Introduction: Acromegaly is a syndrome manifested by hypersecretion of GH and IGF-1, which has consequences on cartilage closure, metabolic changes such as glucose intolerance and cardiovascular changes such as arterial hypertension. In most cases, this syndrome is linked to somatotropinomas in the Master Gland and is difficult to diagnose, as it has an insidious onset, usually noticed after 5 years of its onset. This condition affects the quality and average length of life of those who have it. Laboratory diagnosis can be done by measuring basal GH and IGF-1. As for the conduct, the first choice therapy is surgical, however, like any procedure, it presents complications.

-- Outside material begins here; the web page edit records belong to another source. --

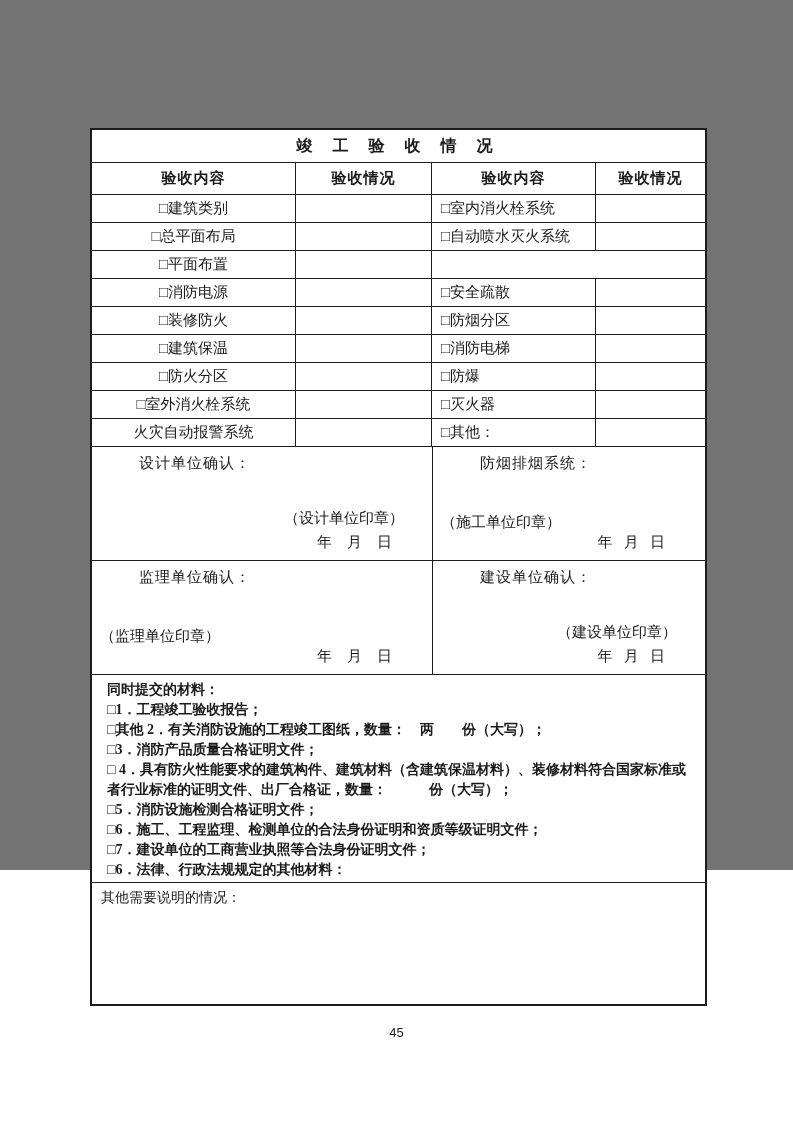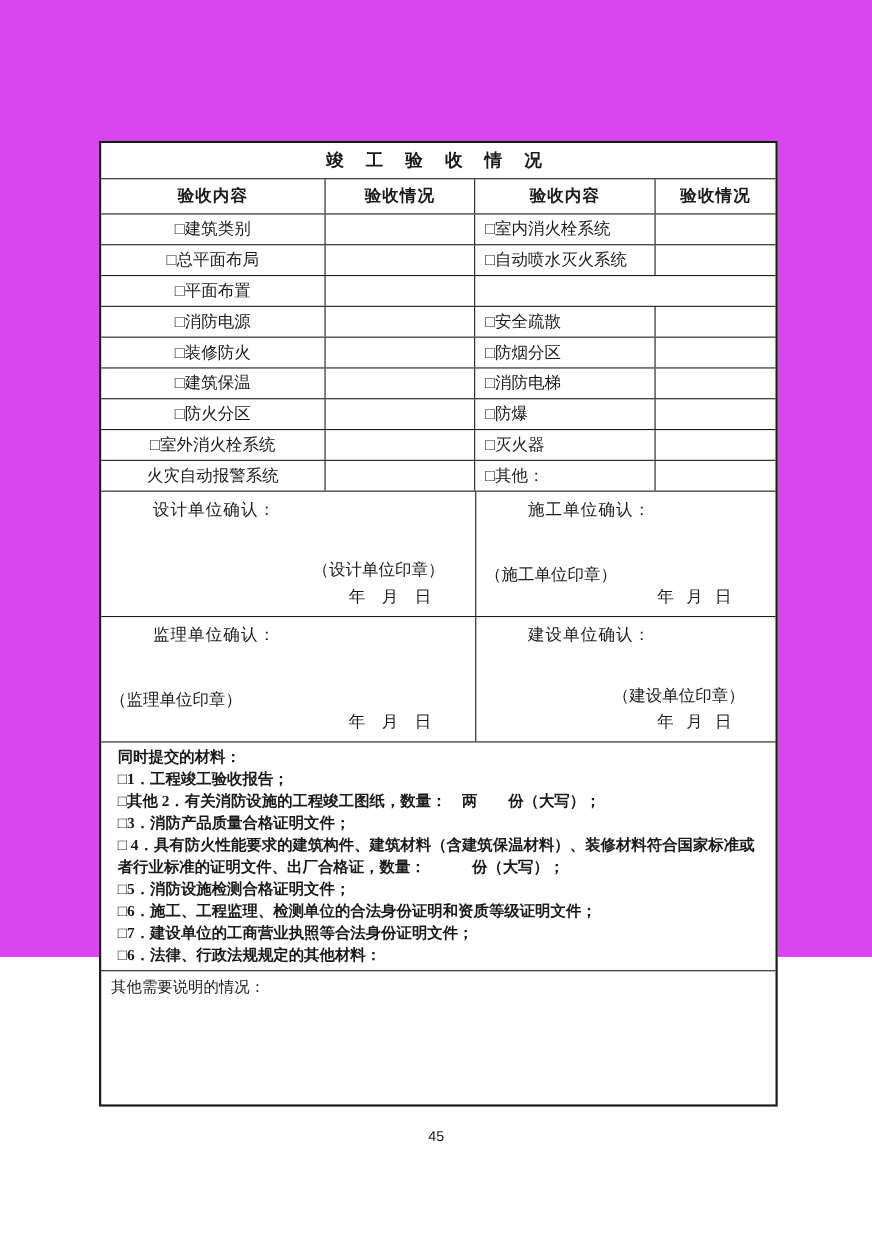--- a/index.html
+++ b/index.html
@@ -3,21 +3,21 @@
 <meta charset="utf-8">
 <style>
   * { box-sizing: border-box; margin: 0; padding: 0; }
   html, body { background: #ffffff; }
   body {
     width: 793px; height: 1122px;
     font-family: "Liberation Serif", "DejaVu Serif", serif;
     color: #1a1a1a;
     position: relative;
   }
-  .sheet { position: absolute; left: 0; top: 0; width: 793px; height: 870px; background: #d946ef; }
+  .sheet { position: absolute; left: 0; top: 0; width: 793px; height: 870px; background: #737373; }
 
   .form-table {
     position: absolute; left: 90px; top: 128px;
     width: 617px; height: 878px;
     border: 2px solid #1c1c1c;
     background: #fff;
   }
 
   .title-row {
     height: 33px;
@@ -138,21 +138,21 @@
       <div class="chk-cell c4"></div>
     </div>
 
     <div class="sig-row">
       <div class="sig-cell lft">
         <span class="sig-label">设计单位确认：</span>
         <span class="sig-seal seal-right">（设计单位印章）</span>
         <span class="sig-date date-right">年    月    日</span>
       </div>
       <div class="sig-cell rgt">
-        <span class="sig-label">施工单位确认：</span>
+        <span class="sig-label">防烟排烟系统：</span>
         <span class="sig-seal seal-left">（施工单位印章）</span>
         <span class="sig-date date-right">年   月   日</span>
       </div>
     </div>
 
     <div class="sig-row">
       <div class="sig-cell lft">
         <span class="sig-label">监理单位确认：</span>
         <span class="sig-seal seal-left">（监理单位印章）</span>
         <span class="sig-date date-right">年    月    日</span>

Thus, the objective is a better treatment and differentiated conduct, through the clarification of this situation regarding the postoperative period. Methodology: A literature review was carried out in the VHL, using the descriptors: “Acromegaly” AND “Postoperative Complications” from 2011 to 2021, with 16 selected articles. Results and discussion: Among the findings, it is observed that the endoscopic transsphenoidal approach is more advantageous in relation to the others. In addition, postoperative complications were classified into four categories: Complications related to the surgical procedure, such as infections and hemorrhages; ischemic complications; hormonal complications such as diabetes insipidus and GH tumor-related complications such as obstructive sleep apnea. Conclusion: Better management of patients with acromegaly after surgery is necessary, as this has the particularity related to sleep disorders, so that the conduct can be individualized and improved.